Recorded information below:

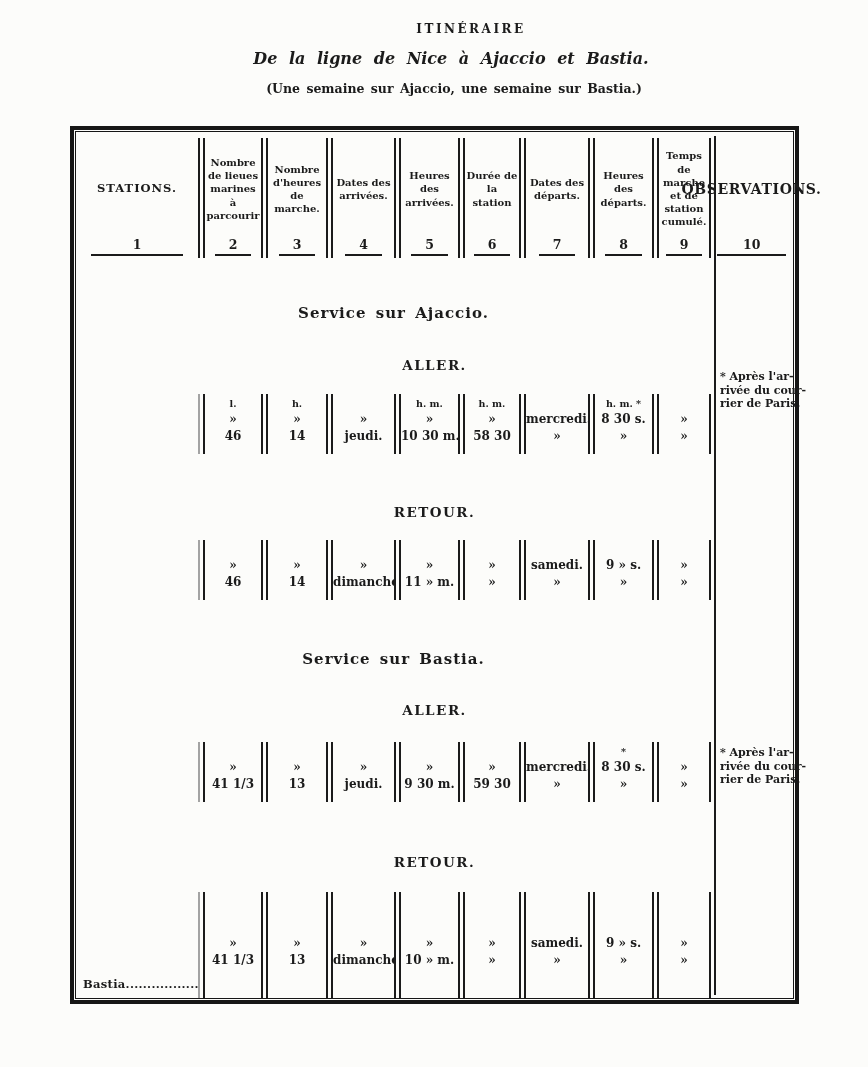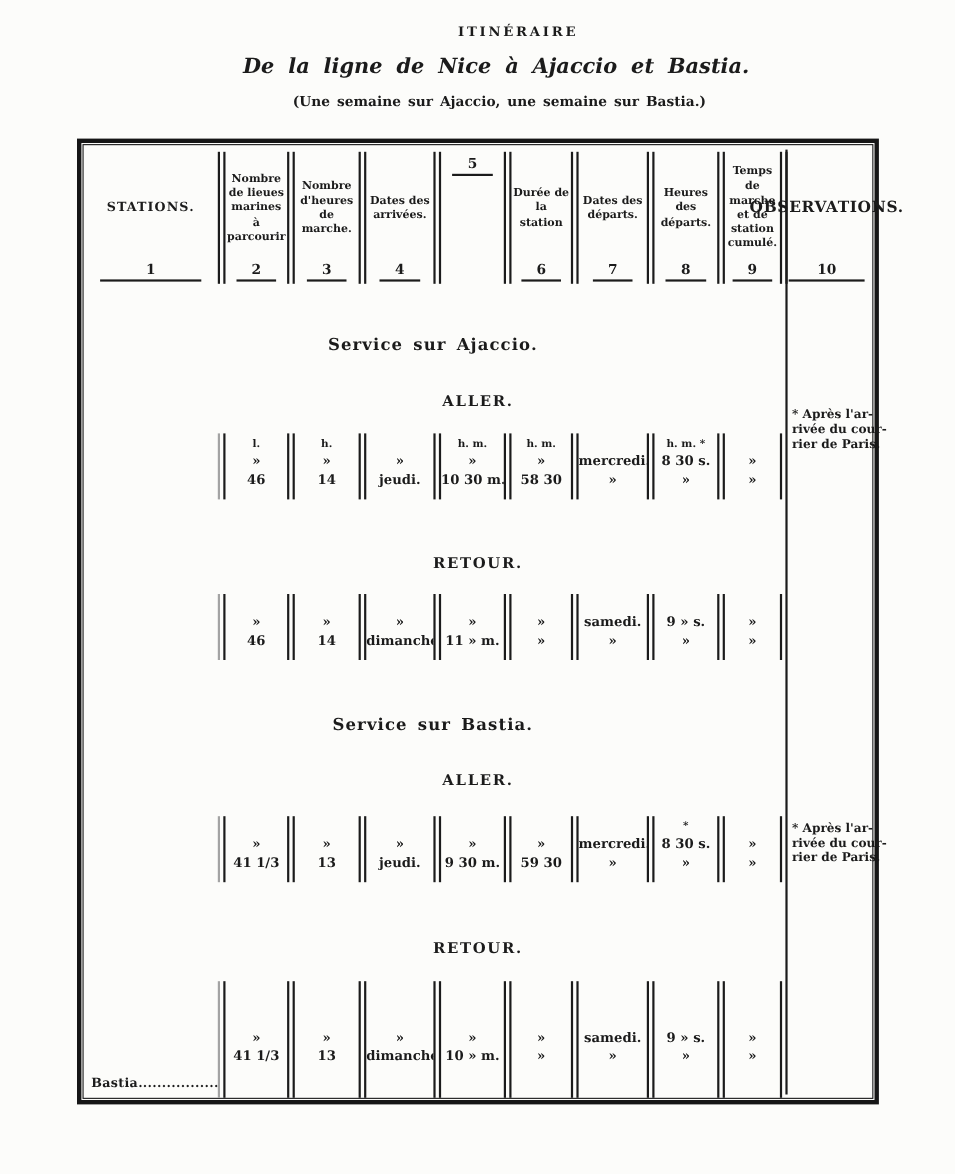--- a/index.html
+++ b/index.html
@@ -14,7 +14,7 @@
   
   .titles { position:absolute; top:22px; left:0; width:868px; text-align:center; }
   .t-main { font-size:12px; font-weight:bold; letter-spacing:2.5px; padding-left:74px; }
-  .t-sub  { font-size:19px; font-weight:bold; font-style:italic; word-spacing:6px;
+  .t-sub  { font-size:16px; font-weight:bold; font-style:italic; word-spacing:6px;
             padding-left:34px; margin-top:13px; }
   .t-note { font-size:12.5px; font-weight:bold; word-spacing:2px;
             padding-left:40px; margin-top:13px; }

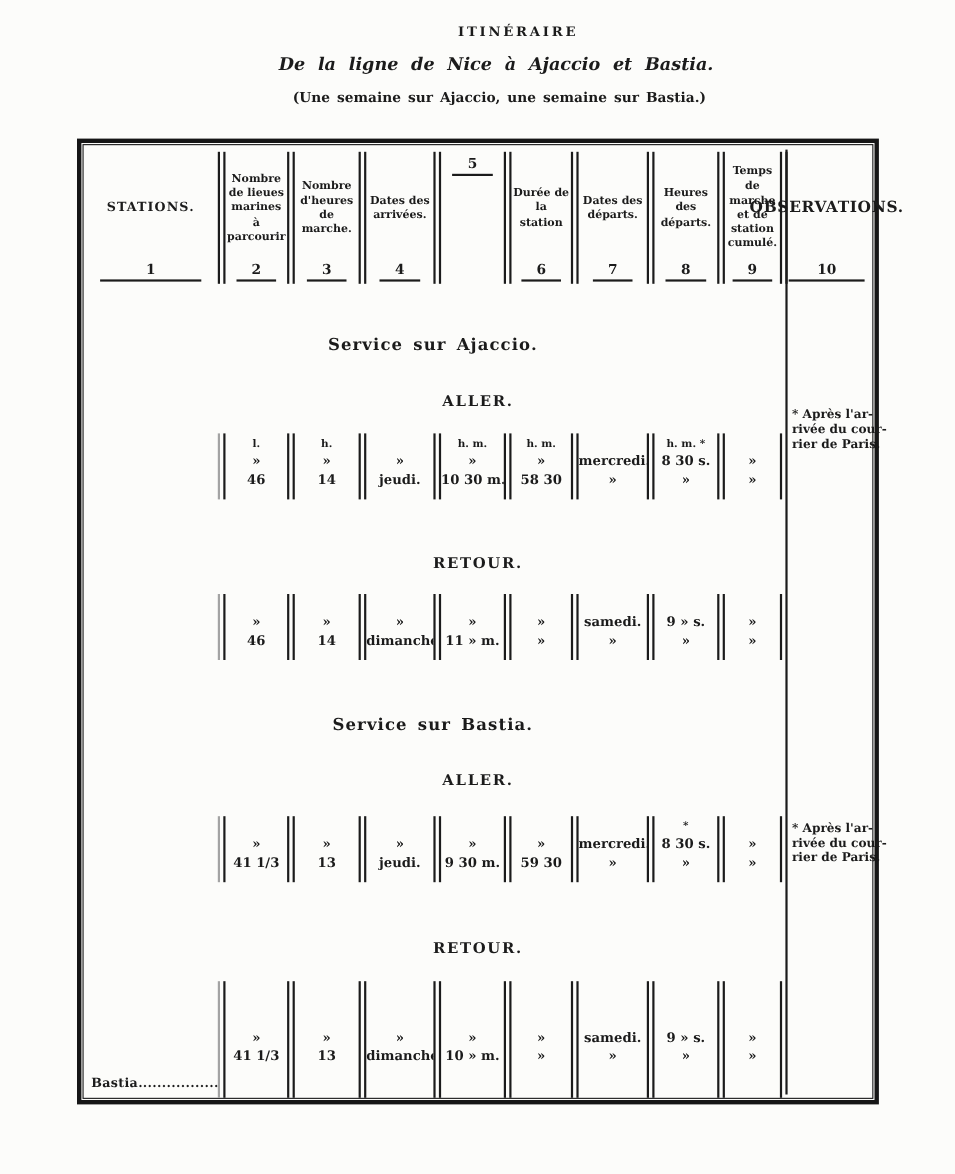--- a/index.html
+++ b/index.html
@@ -96,6 +96,7 @@
         <div class="num"><span>4</span></div>
       </div>
       <div class="hc">
+        <div class="lab">Heures des arrivées.</div>
         <div class="num"><span>5</span></div>
       </div>
       <div class="hc">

End of Recorded information.

# Task requirements
Would you please repeat the lines from the one with "-96,6 +96,7 @@" through the last line of the listing above, exactly and with nothing else?

# Expected answer
@@ -96,6 +96,7 @@
         <div class="num"><span>4</span></div>
       </div>
       <div class="hc">
+        <div class="lab">Heures des arrivées.</div>
         <div class="num"><span>5</span></div>
       </div>
       <div class="hc">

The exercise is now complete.